### DATA FOR THIS EXERCISE

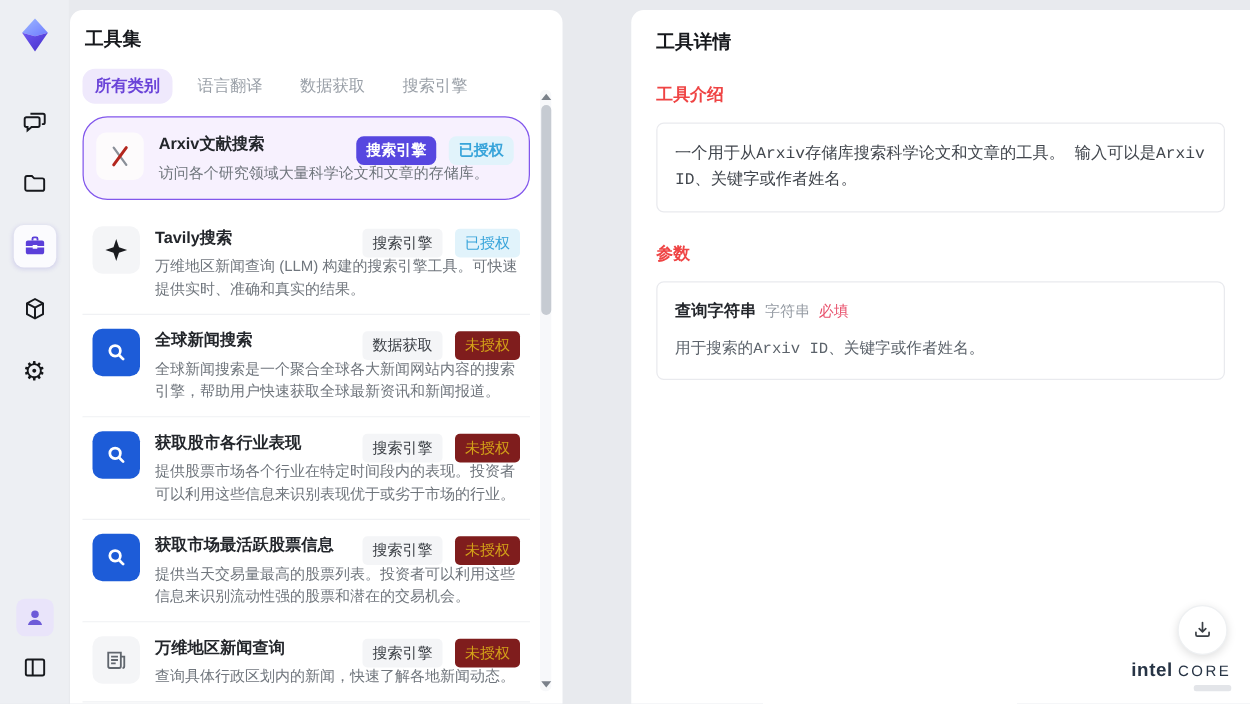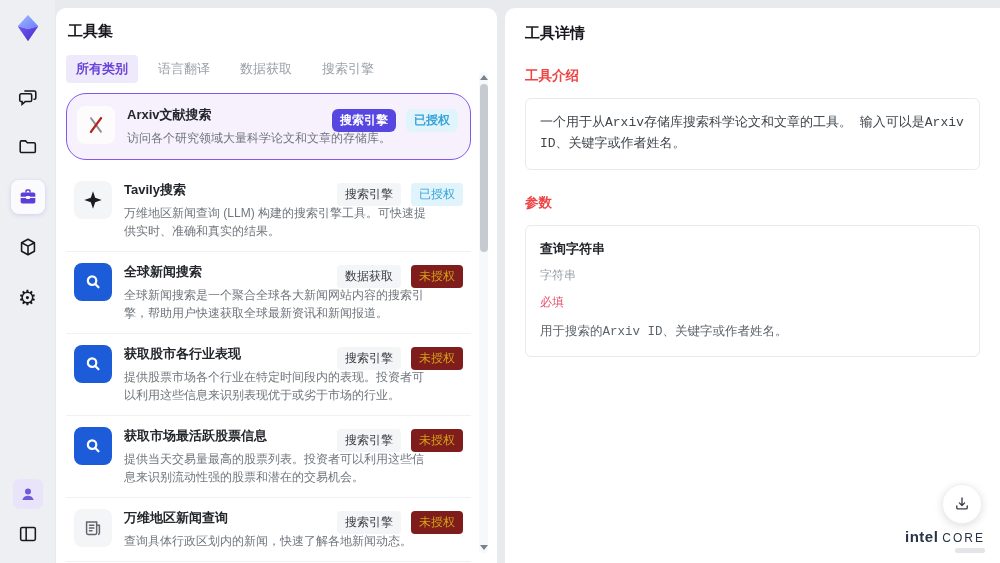--- a/index.html
+++ b/index.html
@@ -19,28 +19,28 @@
   .nav-item {
     width:34px; height:34px; border-radius:8px; display:flex; align-items:center; justify-content:center;
     cursor:pointer; color:#17191d;
   }
   .nav-item.active { background:#fbfbfe; box-shadow:0 1px 4px rgba(80,60,200,.18); }
   .sidebar-bottom { margin-top:auto; display:flex; flex-direction:column; gap:8px; align-items:center; }
   .nav-item.user { background:#e9e4fa; width:30px; height:30px; border-radius:7px; }
   .gear-glyph { font-size:21px; line-height:1; color:#15171a; }
   
   .panel-left {
-    position:absolute; left:56px; top:8px; width:441px; height:555px;
+    position:absolute; left:56px; top:8px; width:394px; height:555px;
     background:#fff; border-radius:10px 10px 0 0; padding:14px 26px 0 10px; overflow:hidden;
   }
   .panel-title { font-size:15px; font-weight:bold; color:#17191d; margin-left:2px; }
   .tabs { display:flex; gap:10px; margin-top:14px; align-items:center; }
   .tab {
     border:none; background:transparent; font-size:13px; color:#9aa0a8; padding:5px 10px;
-    border-radius:4px; cursor:pointer; font-family:inherit; white-space:nowrap;
+    border-radius:10px; cursor:pointer; font-family:inherit; white-space:nowrap;
   }
   .tab.active { background:#efe9fc; color:#6a43d8; font-weight:bold; }
   .tool-list { margin-top:10px; }
   .tool-card {
     display:flex; position:relative; padding:11px 8px; border-bottom:1px solid #f0f1f4;
     background:#fff; cursor:pointer;
   }
   .tool-card.selected {
     border:1px solid #8257ec; background:#f7f1fe; border-radius:20px; margin-bottom:10px; padding:12px 10px;
   }
@@ -76,21 +76,21 @@
   .panel-right {
     position:absolute; left:505px; top:8px; width:495px; height:555px;
     background:#fff; border-radius:10px 0 0 0; padding:16px 20px;
   }
   .detail-title { font-size:15px; font-weight:bold; color:#17191d; }
   .section-heading { font-size:13.5px; font-weight:bold; color:#ef4444; margin-top:24px; }
   .box {
     margin-top:13px; border:1px solid #e9eaee; border-radius:6px; padding:14px;
     font-size:13px; color:#41464d; line-height:1.6;font-family:Liberation Mono, monospace;
   }
-  .param-head { display:flex; align-items:baseline; gap:7px;flex-direction:column; }
+  .param-head { display:flex; align-items:baseline; gap:7px; }
   .param-name { font-size:13px; font-weight:bold; color:#23262b; }
   .param-type { font-size:12px; color:#959ba3; }
   .param-required { font-size:12px; color:#e8506b; }
   .param-desc { font-size:12.5px; color:#5c636b; margin-top:9px; }
   
   .fab {
     position:absolute; right:18px; bottom:39px; width:40px; height:40px; border-radius:50%;
     background:#fff; border:1px solid #eef0f2; box-shadow:0 2px 8px rgba(0,0,0,.13);
     display:flex; align-items:center; justify-content:center; cursor:pointer; z-index:5;
   }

### BRIEF
Copy the records above exactly, starting at the line that contains "font-size:13px; font-weight:bold; color:#23262b;" and ending at the last line, and leave out all earlier lines.

### RESPONSE TO THE EXERCISE
   .param-name { font-size:13px; font-weight:bold; color:#23262b; }
   .param-type { font-size:12px; color:#959ba3; }
   .param-required { font-size:12px; color:#e8506b; }
   .param-desc { font-size:12.5px; color:#5c636b; margin-top:9px; }
   
   .fab {
     position:absolute; right:18px; bottom:39px; width:40px; height:40px; border-radius:50%;
     background:#fff; border:1px solid #eef0f2; box-shadow:0 2px 8px rgba(0,0,0,.13);
     display:flex; align-items:center; justify-content:center; cursor:pointer; z-index:5;
   }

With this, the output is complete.